Смешно, но пластика движений была пунктиком Петровича. Он утверждал, что настоящий бой может быть только красивым, а если красоты нет, то бой превращается в драку. Вот и вдолбил в меня свои представления о том, что такое «хорошо». Более того, с его пинка я почти три года параллельно с основными нагрузками ещё и — стыдно сказать! — бальными танцами занимался. А самое смешное, что кое-какие части тех занятий пришлись весьма кстати. Нет, не танцевальные па, но координация и чувство ритма сильно улучшились.
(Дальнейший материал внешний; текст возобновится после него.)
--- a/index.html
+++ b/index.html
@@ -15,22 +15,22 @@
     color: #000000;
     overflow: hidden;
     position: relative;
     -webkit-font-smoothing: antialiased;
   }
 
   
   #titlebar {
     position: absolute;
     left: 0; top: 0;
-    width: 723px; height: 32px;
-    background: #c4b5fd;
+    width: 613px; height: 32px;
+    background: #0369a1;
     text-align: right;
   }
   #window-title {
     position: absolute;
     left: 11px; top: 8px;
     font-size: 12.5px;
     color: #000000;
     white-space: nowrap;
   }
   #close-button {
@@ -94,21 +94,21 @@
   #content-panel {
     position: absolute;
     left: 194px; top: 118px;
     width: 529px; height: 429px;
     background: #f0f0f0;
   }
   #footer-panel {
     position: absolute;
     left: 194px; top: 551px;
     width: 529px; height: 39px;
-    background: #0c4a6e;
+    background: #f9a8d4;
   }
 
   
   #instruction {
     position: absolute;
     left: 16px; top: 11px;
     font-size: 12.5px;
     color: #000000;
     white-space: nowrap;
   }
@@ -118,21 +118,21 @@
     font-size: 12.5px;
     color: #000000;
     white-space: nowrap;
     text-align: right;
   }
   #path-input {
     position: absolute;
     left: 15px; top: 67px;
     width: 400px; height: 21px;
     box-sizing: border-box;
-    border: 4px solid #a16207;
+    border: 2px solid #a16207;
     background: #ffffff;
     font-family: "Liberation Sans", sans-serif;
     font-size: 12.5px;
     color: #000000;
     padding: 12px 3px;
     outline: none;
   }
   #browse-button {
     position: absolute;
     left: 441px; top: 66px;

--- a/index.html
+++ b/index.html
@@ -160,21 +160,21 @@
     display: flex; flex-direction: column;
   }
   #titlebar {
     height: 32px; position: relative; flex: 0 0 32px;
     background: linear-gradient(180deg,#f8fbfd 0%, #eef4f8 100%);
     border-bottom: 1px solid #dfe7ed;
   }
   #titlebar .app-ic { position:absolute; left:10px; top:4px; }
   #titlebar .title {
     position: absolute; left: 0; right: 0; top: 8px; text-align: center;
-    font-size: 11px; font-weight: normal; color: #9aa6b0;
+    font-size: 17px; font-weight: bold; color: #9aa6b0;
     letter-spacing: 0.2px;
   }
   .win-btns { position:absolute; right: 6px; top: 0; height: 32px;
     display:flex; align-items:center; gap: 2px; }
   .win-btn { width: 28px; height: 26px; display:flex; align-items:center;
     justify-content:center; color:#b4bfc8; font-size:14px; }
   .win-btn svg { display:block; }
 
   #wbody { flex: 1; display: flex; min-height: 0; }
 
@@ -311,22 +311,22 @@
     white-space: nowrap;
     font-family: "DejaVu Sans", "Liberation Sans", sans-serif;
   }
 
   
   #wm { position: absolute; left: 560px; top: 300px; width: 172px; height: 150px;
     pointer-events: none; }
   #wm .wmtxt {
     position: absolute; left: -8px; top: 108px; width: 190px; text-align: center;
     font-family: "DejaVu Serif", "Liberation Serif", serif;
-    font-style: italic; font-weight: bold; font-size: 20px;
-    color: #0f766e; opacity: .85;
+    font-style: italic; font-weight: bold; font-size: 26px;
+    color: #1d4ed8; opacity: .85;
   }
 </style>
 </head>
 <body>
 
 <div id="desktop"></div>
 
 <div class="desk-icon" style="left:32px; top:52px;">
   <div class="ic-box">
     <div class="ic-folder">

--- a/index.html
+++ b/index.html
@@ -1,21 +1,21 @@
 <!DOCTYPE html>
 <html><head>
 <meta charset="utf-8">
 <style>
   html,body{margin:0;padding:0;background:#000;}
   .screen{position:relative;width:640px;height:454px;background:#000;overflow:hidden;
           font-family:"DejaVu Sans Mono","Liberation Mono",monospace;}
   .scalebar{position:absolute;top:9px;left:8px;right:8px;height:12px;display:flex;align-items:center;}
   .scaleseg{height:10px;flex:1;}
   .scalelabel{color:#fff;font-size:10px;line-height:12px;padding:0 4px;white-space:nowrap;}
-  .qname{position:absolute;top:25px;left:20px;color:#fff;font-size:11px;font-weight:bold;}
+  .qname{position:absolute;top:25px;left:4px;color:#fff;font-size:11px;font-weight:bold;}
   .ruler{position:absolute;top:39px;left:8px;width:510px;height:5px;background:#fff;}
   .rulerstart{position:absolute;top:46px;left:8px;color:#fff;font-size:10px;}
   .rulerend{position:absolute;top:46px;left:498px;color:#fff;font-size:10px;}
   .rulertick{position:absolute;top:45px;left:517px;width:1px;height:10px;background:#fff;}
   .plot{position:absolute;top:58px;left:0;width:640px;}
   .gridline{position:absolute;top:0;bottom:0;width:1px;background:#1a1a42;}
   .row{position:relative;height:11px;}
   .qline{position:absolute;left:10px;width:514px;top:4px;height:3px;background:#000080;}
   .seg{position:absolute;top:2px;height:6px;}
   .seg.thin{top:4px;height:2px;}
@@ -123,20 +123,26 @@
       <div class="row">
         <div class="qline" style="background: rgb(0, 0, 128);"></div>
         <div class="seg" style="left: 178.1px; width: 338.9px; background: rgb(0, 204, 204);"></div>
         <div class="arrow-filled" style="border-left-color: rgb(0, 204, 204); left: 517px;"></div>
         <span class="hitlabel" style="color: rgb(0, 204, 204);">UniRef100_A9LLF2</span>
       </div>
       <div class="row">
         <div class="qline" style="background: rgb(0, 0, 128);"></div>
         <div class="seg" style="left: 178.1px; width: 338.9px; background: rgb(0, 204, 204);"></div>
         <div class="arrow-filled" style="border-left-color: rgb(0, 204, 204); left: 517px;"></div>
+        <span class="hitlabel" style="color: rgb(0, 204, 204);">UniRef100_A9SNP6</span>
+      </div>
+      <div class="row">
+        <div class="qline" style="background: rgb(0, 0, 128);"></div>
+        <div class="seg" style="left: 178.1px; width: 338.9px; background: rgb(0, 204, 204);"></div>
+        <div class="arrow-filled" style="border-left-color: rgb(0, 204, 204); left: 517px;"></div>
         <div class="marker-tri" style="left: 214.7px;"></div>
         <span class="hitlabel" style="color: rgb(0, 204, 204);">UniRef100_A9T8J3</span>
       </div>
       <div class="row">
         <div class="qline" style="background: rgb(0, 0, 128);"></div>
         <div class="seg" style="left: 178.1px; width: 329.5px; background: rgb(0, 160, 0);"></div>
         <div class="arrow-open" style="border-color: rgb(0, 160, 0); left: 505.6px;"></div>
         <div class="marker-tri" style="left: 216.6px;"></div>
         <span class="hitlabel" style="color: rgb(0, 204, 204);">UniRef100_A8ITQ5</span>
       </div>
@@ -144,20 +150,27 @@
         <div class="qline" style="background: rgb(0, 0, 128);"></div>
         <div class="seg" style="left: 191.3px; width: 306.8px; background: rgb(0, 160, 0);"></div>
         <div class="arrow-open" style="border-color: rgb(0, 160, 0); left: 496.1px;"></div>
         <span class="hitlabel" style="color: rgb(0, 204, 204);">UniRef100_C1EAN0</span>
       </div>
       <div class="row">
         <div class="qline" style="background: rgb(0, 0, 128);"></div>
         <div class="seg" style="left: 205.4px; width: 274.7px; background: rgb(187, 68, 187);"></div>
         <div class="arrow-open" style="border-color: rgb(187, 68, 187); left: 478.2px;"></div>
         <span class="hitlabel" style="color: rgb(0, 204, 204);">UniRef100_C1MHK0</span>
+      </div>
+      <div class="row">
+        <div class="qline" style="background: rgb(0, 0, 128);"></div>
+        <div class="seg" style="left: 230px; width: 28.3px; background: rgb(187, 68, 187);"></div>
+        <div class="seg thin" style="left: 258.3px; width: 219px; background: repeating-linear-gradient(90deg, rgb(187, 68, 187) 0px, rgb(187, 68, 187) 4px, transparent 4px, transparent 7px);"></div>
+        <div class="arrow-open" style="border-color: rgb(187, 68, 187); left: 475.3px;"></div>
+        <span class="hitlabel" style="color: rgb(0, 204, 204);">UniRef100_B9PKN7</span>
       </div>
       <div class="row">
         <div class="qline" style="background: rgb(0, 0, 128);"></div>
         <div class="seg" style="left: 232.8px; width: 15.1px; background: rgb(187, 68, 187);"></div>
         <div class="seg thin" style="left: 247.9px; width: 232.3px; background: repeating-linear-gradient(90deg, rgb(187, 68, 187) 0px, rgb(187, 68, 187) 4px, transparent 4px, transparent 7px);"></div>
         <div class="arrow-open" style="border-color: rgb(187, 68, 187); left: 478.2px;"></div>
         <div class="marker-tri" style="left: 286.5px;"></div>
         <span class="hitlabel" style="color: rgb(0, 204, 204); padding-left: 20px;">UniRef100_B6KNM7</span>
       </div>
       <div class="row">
Вообще, анализируя отношение ко мне тренера, можно было с грустью констатировать: я не был для него человеком. Емельяненко воспринимал меня как кусок камня, из которого именно он, не соотнося свои желания с мнением этого самого камня, вырубал то, что считал правильным. Может, ему стоило стать скульптором? Может, у него в предках затесался кто-то из великих, и гены Микеланджело не давали покоя?

— Мальчик, шёл бы ты богатых бездельниц развлекать. Зачем тебе эта работа? — скрестив руки на груди, сочувственно и совсем без язвительности проговорила Юнаро, наблюдая за мной.

— Всю жизнь мечтал быть вышибалой, столько готовился, а ты — развлекать! — весело передразнил я. — Не бойся, я не буду сильно тебя бить.

— Если получится, я только порадуюсь, — хмыкнула она.

— Потанцуем? — не удержавшись, я шутовски раскланялся, протягивая ладонь в приглашении.

— Позёр, — вздохнула Юнаро, но шагнула ко мне.

Женщина была хороша. Нет, не так; она была изумительна! Плавная, быстрая, сильная, с великолепной техникой и выдержкой. Чувствовалась великолепная школа, очень странная для простого вышибалы; не галактический уровень, но для этой планеты — более чем неожиданно! Вот только на пятой секунде боя я окончательно для себя признал: я не могу её ударить. Не потому, что женщина; это ведь, в конце концов, спарринг, и собственную сестру я порой знатно гонял, когда она всё-таки уламывала меня на тренировку. И синяки были, и ушибы. Да, осторожничал, соизмерял силу, но не до такой степени.